En Afrique comme dans les autres pays en développement, l’essor des cryptomonnaies s’explique essentiellement par leur utilisation comme canal alternatif d’envois de fonds et bouclier contre l’inflation et la dépréciation des monnaies nationales.
Trois pays africains figurent dans le Top 10 mondial en termes de possession de cryptomonnaies en pourcentage de la population, selon une étude publiée fin juin dernier par la Conférence des Nations unies sur le commerce et le développement (CNUCED).
Avec 8,5% de sa population détenant ces monnaies, le Kenya occupe le premier rang africain et la 5e place mondiale.

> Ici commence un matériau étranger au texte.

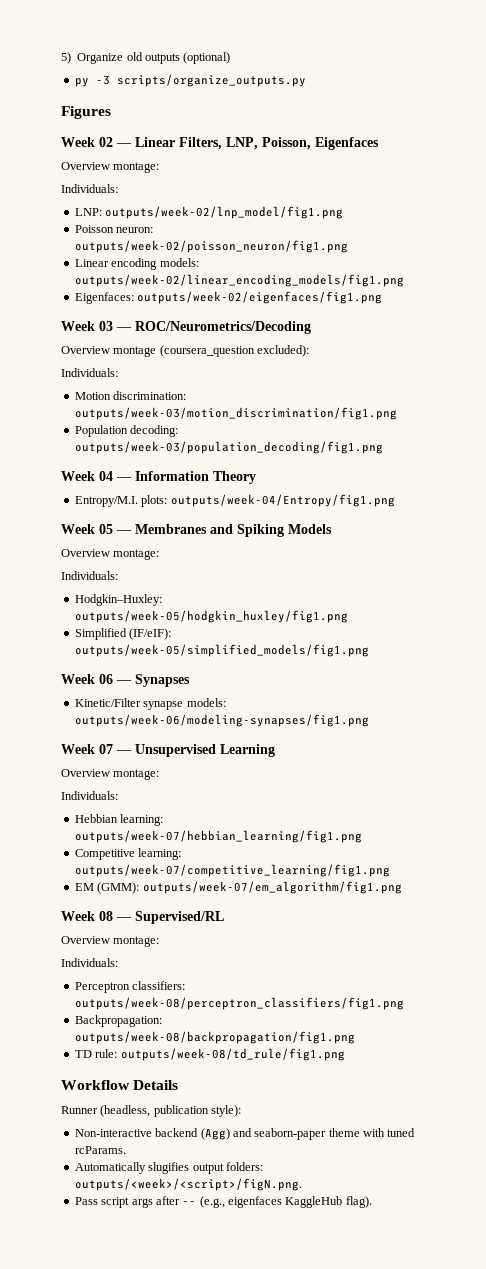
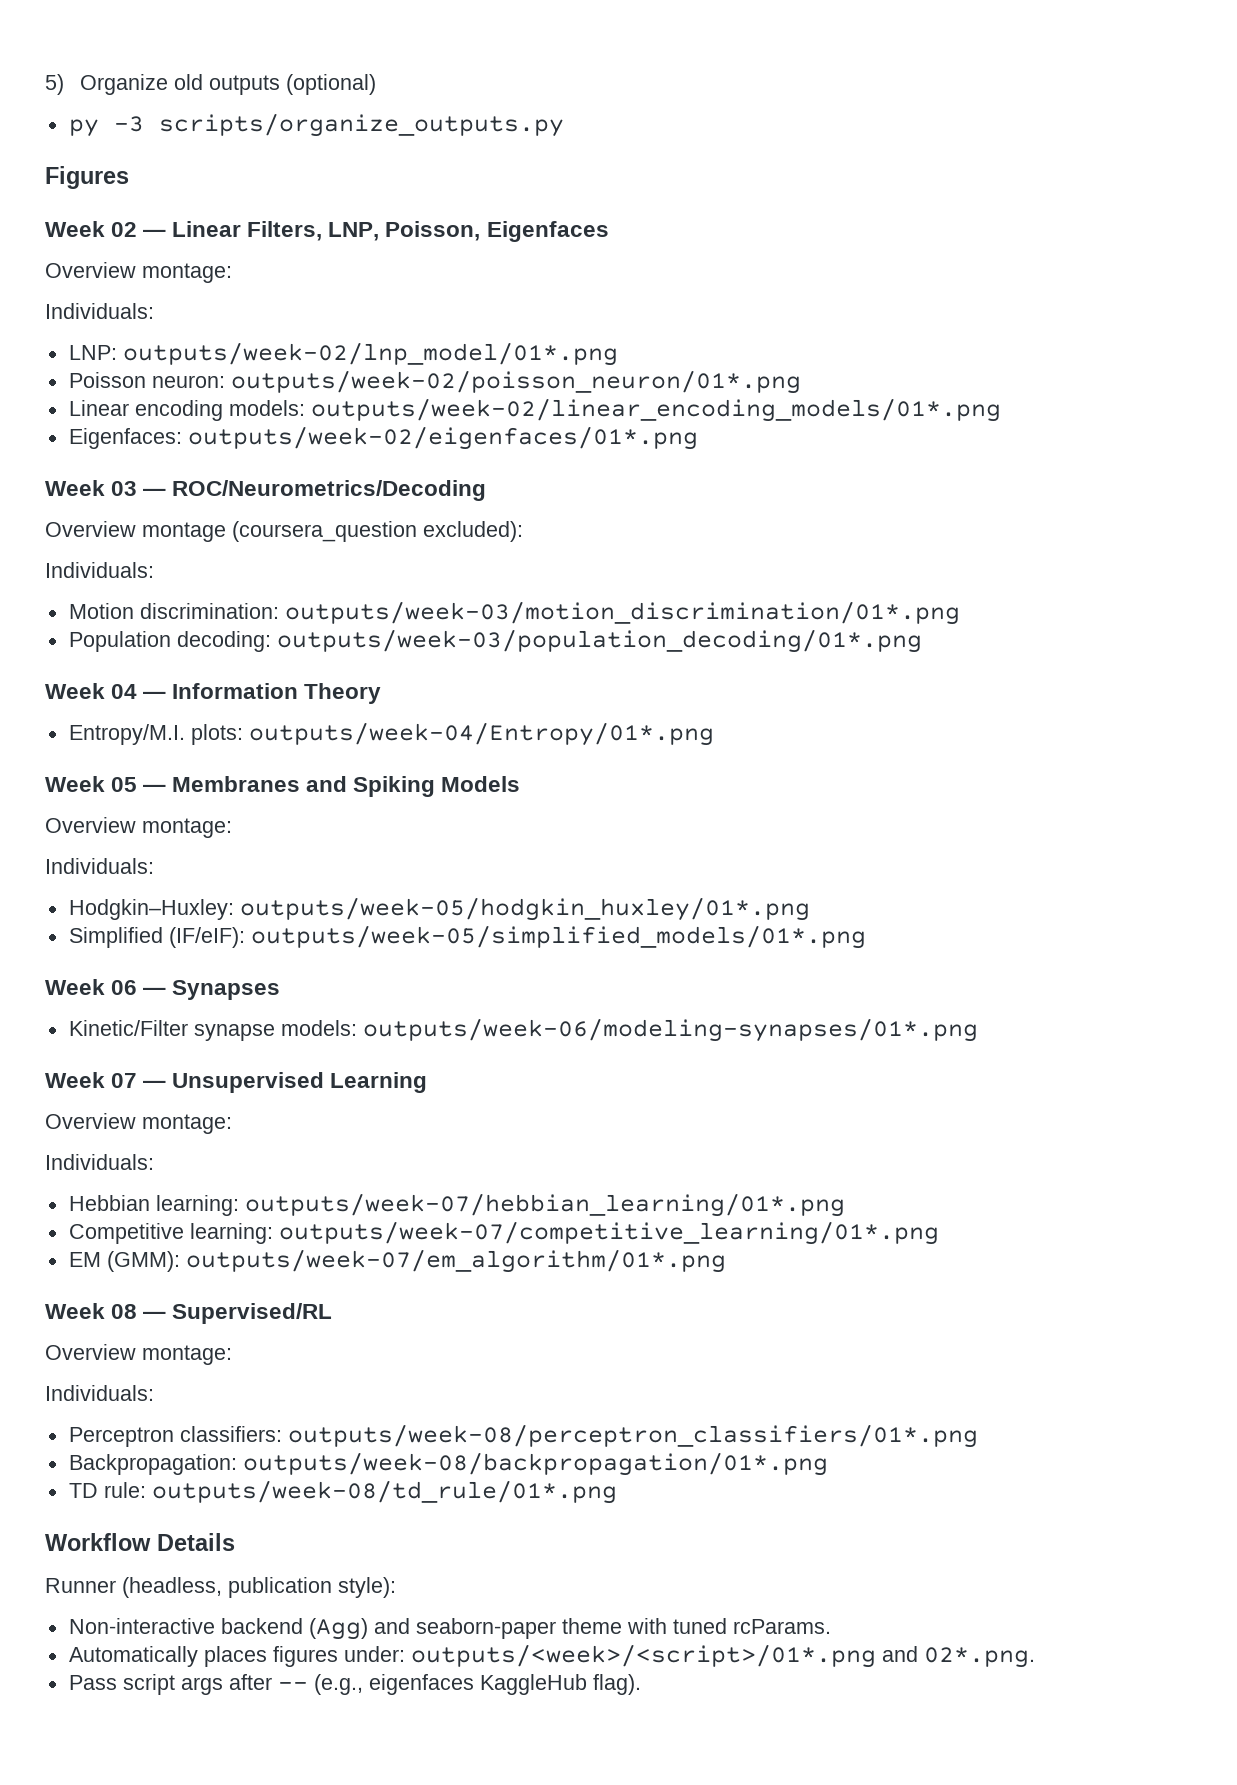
- LNP: outputs/week-02/lnp_model/fig1.png
+ LNP: outputs/week-02/lnp_model/01*.png
- Poisson neuron: outputs/week-02/poisson_neuron/fig1.png
+ Poisson neuron: outputs/week-02/poisson_neuron/01*.png
- Linear encoding models: outputs/week-02/linear_encoding_models/fig1.png
+ Linear encoding models: outputs/week-02/linear_encoding_models/01*.png
- Eigenfaces: outputs/week-02/eigenfaces/fig1.png
+ Eigenfaces: outputs/week-02/eigenfaces/01*.png
- Motion discrimination: outputs/week-03/motion_discrimination/fig1.png
+ Motion discrimination: outputs/week-03/motion_discrimination/01*.png
- Population decoding: outputs/week-03/population_decoding/fig1.png
+ Population decoding: outputs/week-03/population_decoding/01*.png
- Entropy/M.I. plots: outputs/week-04/Entropy/fig1.png
+ Entropy/M.I. plots: outputs/week-04/Entropy/01*.png
- Hodgkin–Huxley: outputs/week-05/hodgkin_huxley/fig1.png
+ Hodgkin–Huxley: outputs/week-05/hodgkin_huxley/01*.png
- Simplified (IF/eIF): outputs/week-05/simplified_models/fig1.png
+ Simplified (IF/eIF): outputs/week-05/simplified_models/01*.png
- Kinetic/Filter synapse models: outputs/week-06/modeling-synapses/fig1.png
+ Kinetic/Filter synapse models: outputs/week-06/modeling-synapses/01*.png
- Hebbian learning: outputs/week-07/hebbian_learning/fig1.png
+ Hebbian learning: outputs/week-07/hebbian_learning/01*.png
- Competitive learning: outputs/week-07/competitive_learning/fig1.png
+ Competitive learning: outputs/week-07/competitive_learning/01*.png
- EM (GMM): outputs/week-07/em_algorithm/fig1.png
+ EM (GMM): outputs/week-07/em_algorithm/01*.png
- Perceptron classifiers: outputs/week-08/perceptron_classifiers/fig1.png
+ Perceptron classifiers: outputs/week-08/perceptron_classifiers/01*.png
- Backpropagation: outputs/week-08/backpropagation/fig1.png
+ Backpropagation: outputs/week-08/backpropagation/01*.png
- TD rule: outputs/week-08/td_rule/fig1.png
+ TD rule: outputs/week-08/td_rule/01*.png
- Automatically slugifies output folders: outputs/<week>/<script>/figN.png.
+ Automatically places figures under: outputs/<week>/<script>/01*.png and 02*.png.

Intitulée « Tout ce qui brille n’est pas de l’or : le coût élevé de l’absence de réglementation des cryptomonnaies » (All that glitters is not gold : The high cost of leaving cryptocurrencies unregulated), l’étude révèle aussi que l’Afrique du Sud arrive à la deuxième place à l’échelle continentale et à la 8e position au plan mondial. 7,1% des Sud-Africains, toutes tranches d’âge confondues, détiennent en effet des monnaies virtuelles.
La nation arc-en-ciel est talonnée par le Nigeria (3e rang en Afrique, 9e rang mondial), où 13 millions d’habitants, soit 6,3% de la population, possèdent des cryptomonnaies.
L’étude de la CNUCED fait également ressortir que l’Ukraine occupe le premier rang à l’échelle mondiale (12,7% de la population), devant la Russie (11,9%), le Venezuela (10,3%) et Singapour (9,4%).
Au total, 15 pays en développement ou émergents figurent dans le Top 20 mondial de ce classement.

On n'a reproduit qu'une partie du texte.